Grand branlebas de combat dans le service de réadaptation. Il est midi. Deux serveuses arrivent, poussant le chariot des plateaux-repas en plaisantant haut et fort ! Elles progressent alors dans le couloir, d’une chambre à l’autre, à une bonne cadence. Elles savent faire : frapper à la porte, la pousser, jeter un bonjour à la cantonade, dégager la tablette, poser le bon plateau devant la bonne personne en se fiant aux étiquettes, vite arracher les films protecteurs qui recouvrent les plats, sourire, dire un mot convivial… Le ton est enjoué, mais les voix trop forcées pour être naturelles. « Mais pourquoi crient-elles si fort ? » se plaint la dame côté fenêtre de la chambre 302. Assise près d’elle, je lui réponds : « elles disent que c’est à cause des sourds. » « Justement, je suis un peu sourde et je ne comprends pas la moitié de ce qu’elles racontent ! Cette idée qu’il faut crier fort pour se faire entendre des malentendants, une idée qui a la vie dure ! On se demande ce qu’elles apprennent à l’école ! Si elles venaient vers moi et me parlaient en face, avec une voix normale, je pourrais lire sur leurs lèvres. » Le ton est amer et les propos désabusés.

« Et dire que cela se passe à l’hôpital ! »

Elle se souvient alors des propos de la soignante de ce matin : « mais madame, vous êtes dans un service de réadaptation cardiaque, ici, on ne s’occupe pas de surdité. » Ne mélangeons pas tout, en effet ! L’hôpital, un haut lieu des spécialités, toutes plus performantes les unes que les autres et qui font pâlir les soins généralistes.

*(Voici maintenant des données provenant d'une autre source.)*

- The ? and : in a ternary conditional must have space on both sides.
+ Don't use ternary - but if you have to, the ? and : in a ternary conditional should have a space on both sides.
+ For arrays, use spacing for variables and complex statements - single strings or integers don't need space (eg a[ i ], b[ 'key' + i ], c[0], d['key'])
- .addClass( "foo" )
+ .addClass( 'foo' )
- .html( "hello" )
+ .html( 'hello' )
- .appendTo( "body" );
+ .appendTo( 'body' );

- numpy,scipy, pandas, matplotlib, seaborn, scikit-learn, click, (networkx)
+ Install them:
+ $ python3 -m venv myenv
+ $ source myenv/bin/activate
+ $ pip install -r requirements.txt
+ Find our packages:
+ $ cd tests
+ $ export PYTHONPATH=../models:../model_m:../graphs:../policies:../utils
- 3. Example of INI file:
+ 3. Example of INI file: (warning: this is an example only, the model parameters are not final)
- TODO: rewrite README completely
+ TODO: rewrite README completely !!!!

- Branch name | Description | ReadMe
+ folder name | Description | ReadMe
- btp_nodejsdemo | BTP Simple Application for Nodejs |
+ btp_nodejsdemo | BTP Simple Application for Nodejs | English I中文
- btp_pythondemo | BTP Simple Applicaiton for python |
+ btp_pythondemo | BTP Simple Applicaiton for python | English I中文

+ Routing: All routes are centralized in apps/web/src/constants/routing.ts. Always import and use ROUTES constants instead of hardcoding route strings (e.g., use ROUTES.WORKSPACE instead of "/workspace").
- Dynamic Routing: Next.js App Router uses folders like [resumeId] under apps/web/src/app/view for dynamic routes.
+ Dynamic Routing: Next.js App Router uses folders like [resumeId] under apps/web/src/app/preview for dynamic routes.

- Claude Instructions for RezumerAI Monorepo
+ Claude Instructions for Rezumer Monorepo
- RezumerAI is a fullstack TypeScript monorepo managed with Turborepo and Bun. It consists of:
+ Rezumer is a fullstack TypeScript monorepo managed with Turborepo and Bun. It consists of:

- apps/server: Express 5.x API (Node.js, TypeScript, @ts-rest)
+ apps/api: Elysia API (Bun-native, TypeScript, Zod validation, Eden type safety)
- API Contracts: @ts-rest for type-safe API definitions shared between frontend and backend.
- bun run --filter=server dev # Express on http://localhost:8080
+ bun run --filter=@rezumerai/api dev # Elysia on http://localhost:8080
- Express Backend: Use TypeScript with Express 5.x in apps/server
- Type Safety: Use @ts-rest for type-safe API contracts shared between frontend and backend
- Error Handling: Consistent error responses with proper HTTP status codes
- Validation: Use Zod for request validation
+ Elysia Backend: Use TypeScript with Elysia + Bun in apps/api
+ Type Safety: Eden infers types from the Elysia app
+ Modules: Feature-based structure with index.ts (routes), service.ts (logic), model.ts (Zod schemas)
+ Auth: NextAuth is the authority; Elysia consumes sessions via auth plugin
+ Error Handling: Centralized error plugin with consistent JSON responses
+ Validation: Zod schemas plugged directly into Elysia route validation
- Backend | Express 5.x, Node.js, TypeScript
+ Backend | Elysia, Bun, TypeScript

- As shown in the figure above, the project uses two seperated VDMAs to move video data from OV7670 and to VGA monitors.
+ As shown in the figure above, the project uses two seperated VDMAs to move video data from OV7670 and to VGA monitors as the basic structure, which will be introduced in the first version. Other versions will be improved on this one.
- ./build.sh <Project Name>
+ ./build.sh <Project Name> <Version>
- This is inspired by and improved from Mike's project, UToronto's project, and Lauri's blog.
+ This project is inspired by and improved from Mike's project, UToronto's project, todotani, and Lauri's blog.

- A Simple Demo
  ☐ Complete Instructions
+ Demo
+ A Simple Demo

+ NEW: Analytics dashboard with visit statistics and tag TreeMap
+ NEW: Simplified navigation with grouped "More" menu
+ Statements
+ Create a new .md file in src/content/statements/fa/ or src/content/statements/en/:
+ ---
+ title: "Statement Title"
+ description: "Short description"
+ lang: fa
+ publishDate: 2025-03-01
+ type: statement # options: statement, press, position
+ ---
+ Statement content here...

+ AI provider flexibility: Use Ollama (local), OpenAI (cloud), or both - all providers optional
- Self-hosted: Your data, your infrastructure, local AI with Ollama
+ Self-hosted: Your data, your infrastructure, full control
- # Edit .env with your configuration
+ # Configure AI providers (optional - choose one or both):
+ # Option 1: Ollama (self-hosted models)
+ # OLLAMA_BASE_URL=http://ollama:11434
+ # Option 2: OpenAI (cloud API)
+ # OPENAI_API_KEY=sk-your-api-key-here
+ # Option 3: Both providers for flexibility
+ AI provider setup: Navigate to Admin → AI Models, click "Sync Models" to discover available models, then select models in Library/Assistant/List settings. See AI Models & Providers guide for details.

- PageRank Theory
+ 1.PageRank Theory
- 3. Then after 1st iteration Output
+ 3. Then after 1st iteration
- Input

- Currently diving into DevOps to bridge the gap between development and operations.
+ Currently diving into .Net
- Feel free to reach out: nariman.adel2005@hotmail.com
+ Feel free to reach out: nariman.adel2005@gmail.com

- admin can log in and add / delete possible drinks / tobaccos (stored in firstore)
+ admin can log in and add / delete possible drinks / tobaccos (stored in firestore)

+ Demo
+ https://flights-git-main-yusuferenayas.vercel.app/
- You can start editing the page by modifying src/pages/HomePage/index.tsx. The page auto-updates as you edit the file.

Toute spécialité s’exerce pourtant sur une personne dans sa globalité, et ne peut pas faire abstraction de ses handicaps.  Prendre en compte la malvoyance, la malentendance ? Heureusement, il reste les sensibilités personnelles des soignants, leur empathie pour leurs patients, la sollicitude des visiteurs, pour adoucir les principes des systèmes de soins.